[[ Supplied records, beginning ]]
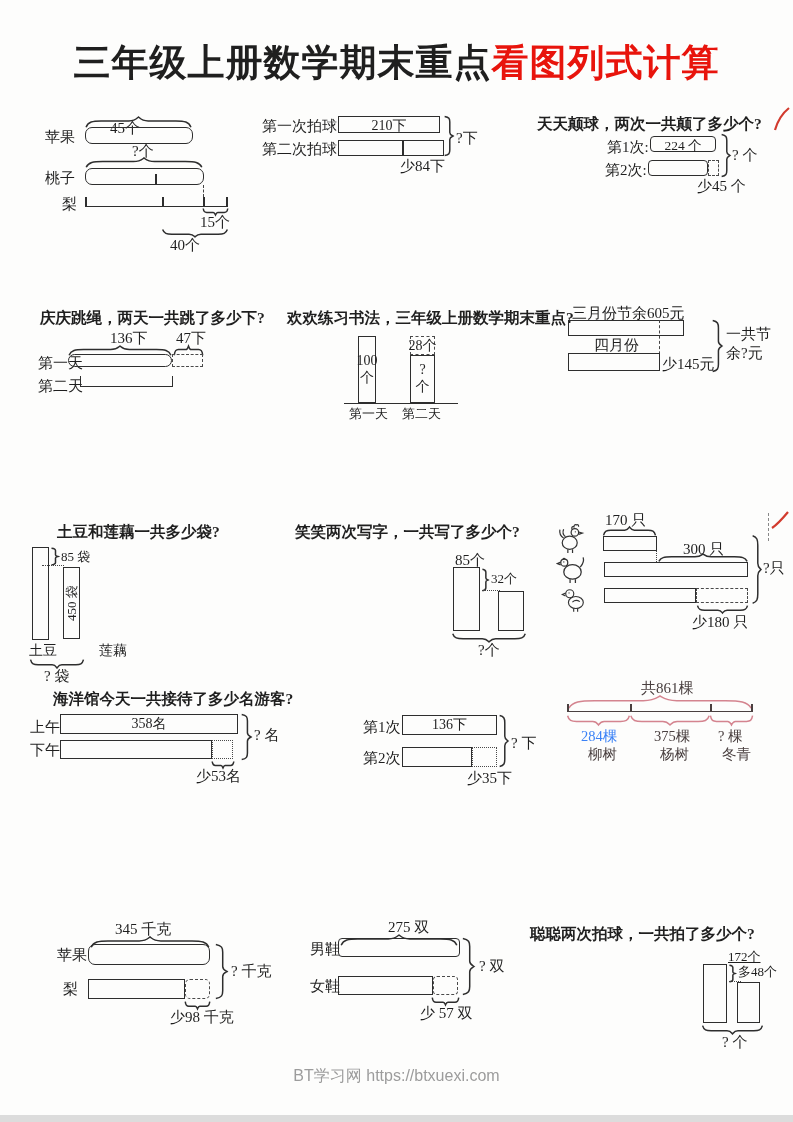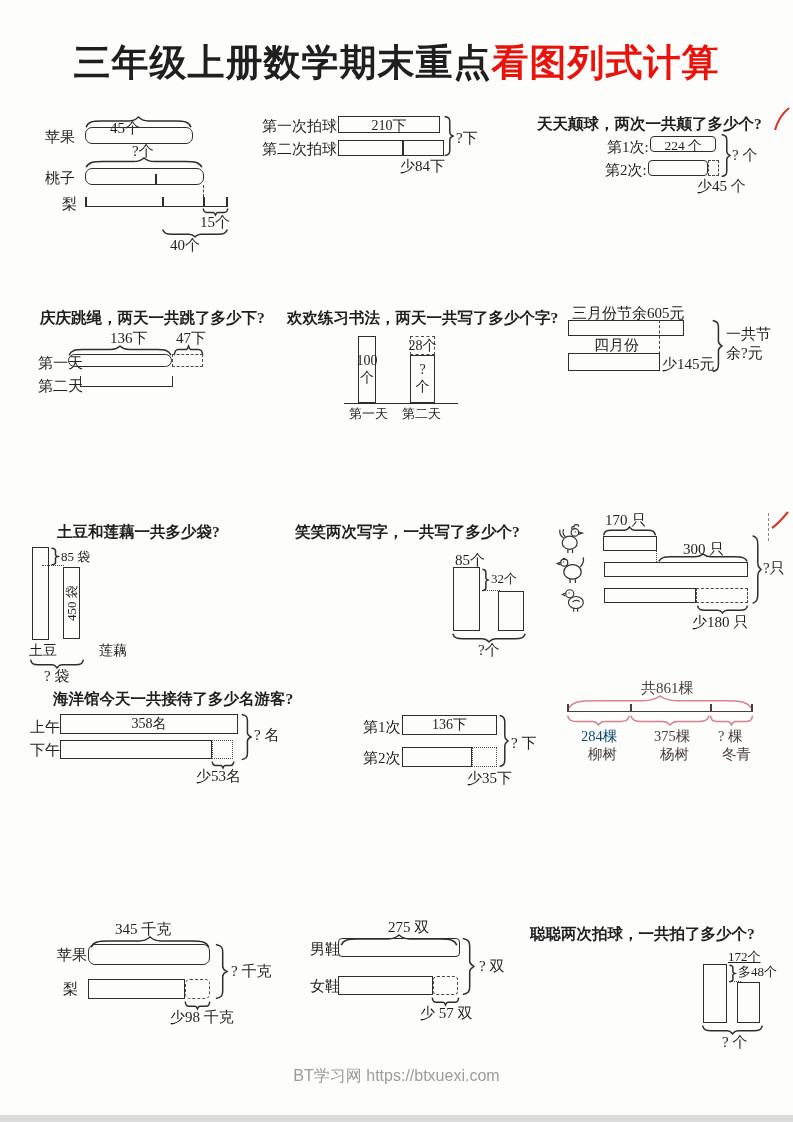--- a/index.html
+++ b/index.html
@@ -113,21 +113,21 @@
     </svg>
   <svg class="brace" style="left:174px;top:346px;width:29px;height:10px;" viewBox="0 0 100 14" preserveAspectRatio="none">
       <use href="#btop"></use>
     </svg>
   <span class="lbl" style="left:38px;top:355px;">第一天</span>
   <div class="bar rounded" style="left:68px;top:354px;width:104px;height:13px;"></div>
   <div class="bar dashedbar" style="left:172px;top:354px;width:31px;height:13px;"></div>
   <span class="lbl" style="left:38px;top:378px;">第二天</span>
   <div class="bar open-top" style="left:80px;top:376px;width:93px;height:11px;"></div>
 
-  <span class="lbl q" style="left:287px;top:309px;">欢欢练习书法，两天一共写了多少个字?</span>
+  <span class="lbl q" style="left:287px;top:309px;">欢欢练习书法，三年级上册数学期末重点?</span>
   <div class="bar stack" style="left:358px;top:336px;width:18px;height:67px;">
     <span class="sm">100</span>
     <span class="sm">个</span>
   </div>
   <div class="bar dashedbar" style="left:410px;top:336px;width:25px;height:19px;">
       <span class="xs">28个</span>
     </div>
   <div class="bar stack" style="left:410px;top:355px;width:25px;height:48px;">
     <span class="sm">?</span>
     <span class="sm">个</span>
@@ -272,21 +272,21 @@
   <div class="tick" style="left:751px;top:704px;height:8px;background:#4a4040;"></div>
   <svg class="brace pink" style="left:567px;top:715px;width:63px;height:10px;" viewBox="0 0 100 14" preserveAspectRatio="none">
       <use href="#bbot"></use>
     </svg>
   <svg class="brace pink" style="left:630px;top:715px;width:80px;height:10px;" viewBox="0 0 100 14" preserveAspectRatio="none">
       <use href="#bbot"></use>
     </svg>
   <svg class="brace pink" style="left:710px;top:715px;width:43px;height:10px;" viewBox="0 0 100 14" preserveAspectRatio="none">
       <use href="#bbot"></use>
     </svg>
-  <span class="lbl" style="left:581px;top:729px;font-size:14.5px;color:#0c4a6e;">284棵</span>
+  <span class="lbl" style="left:581px;top:729px;font-size:14.5px;color:#3b82f6;">284棵</span>
   <span class="lbl" style="left:654px;top:729px;font-size:14.5px;color:#4a4040;">375棵</span>
   <span class="lbl" style="left:718px;top:729px;font-size:14.5px;color:#4a4040;">? 棵</span>
   <span class="lbl" style="left:588px;top:747px;font-size:14.5px;color:#4a4040;">柳树</span>
   <span class="lbl" style="left:660px;top:747px;font-size:14.5px;color:#4a4040;">杨树</span>
   <span class="lbl" style="left:722px;top:747px;font-size:14.5px;color:#4a4040;">冬青</span>
 
   <span class="lbl" style="left:115px;top:921px;">345 千克</span>
   <svg class="brace" style="left:90px;top:937px;width:120px;height:11px;" viewBox="0 0 100 14" preserveAspectRatio="none">
       <use href="#btop"></use>
     </svg>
[[ Supplied records, end ]]
**What the exercise asks:**
For every line in the listing above that mentions the word "brace", make a copy.

**Response:**
   <svg class="brace" style="left:174px;top:346px;width:29px;height:10px;" viewBox="0 0 100 14" preserveAspectRatio="none">
   <svg class="brace pink" style="left:567px;top:715px;width:63px;height:10px;" viewBox="0 0 100 14" preserveAspectRatio="none">
   <svg class="brace pink" style="left:630px;top:715px;width:80px;height:10px;" viewBox="0 0 100 14" preserveAspectRatio="none">
   <svg class="brace pink" style="left:710px;top:715px;width:43px;height:10px;" viewBox="0 0 100 14" preserveAspectRatio="none">
   <svg class="brace" style="left:90px;top:937px;width:120px;height:11px;" viewBox="0 0 100 14" preserveAspectRatio="none">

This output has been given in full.